My mum too. From the age of 9 to 17 she drank heavily most days. Years of her forgetting to pick me up from school, years of having to try and make dinner for my younger siblings because she had gotten drunk and past out by 4pm. My childhood wasnt great.

Luckily she recovered. Sorted herself out and is doing well now. Hopefully she never falls off the wagon...

PersonalityofaVacuum · 03/11/2025 17:20

BottleDown · 03/11/2025 15:20

My partner of 5 years is an alcoholic. We have a young child. I am making plans to leave, but it’s absolutely heartbreaking.

If there’s an alcoholic in your life, what has happened to them?

I know three, one very bright, privately educated man who had a good job and a lot of skills in carpentry and craftsmanship, and also a very nice, kind person has very sadly has succumbed to his demons and is now jobless and living in a hovel. I began a thread about him a couple of years ago. Surprisingly perhaps, his body must just be very robust, he is still in good health. He gives up for a long time then begins again. I find it very sad as I am still involved with him for various reasons and I do not like to see it.

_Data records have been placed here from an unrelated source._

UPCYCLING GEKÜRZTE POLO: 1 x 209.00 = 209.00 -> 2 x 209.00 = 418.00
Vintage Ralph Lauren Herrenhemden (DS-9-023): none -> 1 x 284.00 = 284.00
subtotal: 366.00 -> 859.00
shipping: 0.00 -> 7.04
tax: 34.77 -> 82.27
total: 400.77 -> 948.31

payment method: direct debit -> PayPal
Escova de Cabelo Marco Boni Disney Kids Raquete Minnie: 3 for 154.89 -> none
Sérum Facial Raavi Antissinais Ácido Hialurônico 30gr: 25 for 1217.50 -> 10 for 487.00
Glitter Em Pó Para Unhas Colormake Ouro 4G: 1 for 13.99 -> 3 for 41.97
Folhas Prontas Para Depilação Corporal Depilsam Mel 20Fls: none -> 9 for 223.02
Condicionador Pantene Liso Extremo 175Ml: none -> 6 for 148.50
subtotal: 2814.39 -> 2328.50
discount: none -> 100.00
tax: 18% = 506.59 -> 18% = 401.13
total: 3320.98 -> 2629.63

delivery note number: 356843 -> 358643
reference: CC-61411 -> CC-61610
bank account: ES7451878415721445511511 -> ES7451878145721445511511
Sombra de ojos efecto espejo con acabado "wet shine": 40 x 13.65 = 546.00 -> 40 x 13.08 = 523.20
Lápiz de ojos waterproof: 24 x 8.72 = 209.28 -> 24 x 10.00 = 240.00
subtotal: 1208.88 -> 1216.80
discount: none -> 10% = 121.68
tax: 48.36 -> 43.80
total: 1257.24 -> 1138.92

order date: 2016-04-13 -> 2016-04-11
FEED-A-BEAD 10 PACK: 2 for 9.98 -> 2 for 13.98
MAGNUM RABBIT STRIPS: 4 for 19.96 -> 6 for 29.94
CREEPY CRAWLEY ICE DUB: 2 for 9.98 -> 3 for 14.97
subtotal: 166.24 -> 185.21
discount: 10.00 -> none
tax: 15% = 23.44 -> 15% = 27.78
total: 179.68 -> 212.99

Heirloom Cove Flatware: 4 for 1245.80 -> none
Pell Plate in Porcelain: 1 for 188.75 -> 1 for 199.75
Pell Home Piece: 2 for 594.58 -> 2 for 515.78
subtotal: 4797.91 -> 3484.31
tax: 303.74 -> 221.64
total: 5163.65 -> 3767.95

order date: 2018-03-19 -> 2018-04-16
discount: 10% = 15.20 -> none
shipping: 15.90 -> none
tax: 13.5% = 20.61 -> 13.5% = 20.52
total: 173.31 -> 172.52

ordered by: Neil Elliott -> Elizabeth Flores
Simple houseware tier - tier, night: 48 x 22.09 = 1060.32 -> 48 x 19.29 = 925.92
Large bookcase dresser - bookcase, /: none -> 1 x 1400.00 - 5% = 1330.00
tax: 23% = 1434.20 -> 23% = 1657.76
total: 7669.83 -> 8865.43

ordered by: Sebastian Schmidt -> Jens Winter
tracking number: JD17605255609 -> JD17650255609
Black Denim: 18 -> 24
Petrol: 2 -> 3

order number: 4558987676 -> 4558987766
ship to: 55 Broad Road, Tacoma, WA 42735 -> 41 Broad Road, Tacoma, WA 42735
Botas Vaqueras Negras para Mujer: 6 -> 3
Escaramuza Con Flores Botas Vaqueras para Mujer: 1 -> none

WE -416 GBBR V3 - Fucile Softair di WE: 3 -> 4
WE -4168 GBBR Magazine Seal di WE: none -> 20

Another one, ex university lecturer. I was close friends with him-he had always been a drinker but within the realms of normal for much of the time, life and soul of the party, fun to be around, had a good job and lots of friends etc etc just got a bit drunk sometimes. Then I saw him one day after not seeing him for a year or so (I had moved away) sitting half asleep on a park bench and realised things had taken a turn. Dead in his early 60s. A few years before he died he bought a house and put it in a friend's name with the clause that she must take care of him until he dies, which she did. He was soiling himself and in horrendous health toward the end but died suddenly.

Another one, younger, dead in his late forties/early fifties. Awful man, abusive, violent and lazy. Treated his long-term partner despicably. I am not sure this was all to do with alcohol but it most certainly did not help.

I am sorry for what you are going through OP. It's a common problem and a very misunderstood one I feel. I know plenty of people who drink too much but they are absolutely not alcoholics. Alcoholism for me seems to be both a very specific thing and a very nuanced one.

Shufflebumnessie · 03/11/2025 17:20

Yes. He tried several times to quit drinking but unfortunately relapsed. His partner tried so many times to help him but eventually couldn't cope with it anymore and asked him to leave the family home. He suffered from several alcohol related illnesses for a few years and then sadly passed away earlier this year. He was in his mid 50s and left behind a 12 year old child.
I'm sorry to hear what you're experiencing and for what it's worth, I think you're making the right decision.
Another I know was caught drink driving and had his licence revoked, which in turn affected his ability to work. Thankfully, he was able to quit drinking and I believe is still in recovery nearly 30 years later.

Dontpokethebearnow · 03/11/2025 17:20

An unpleasant death, mid 50s and I was a teen.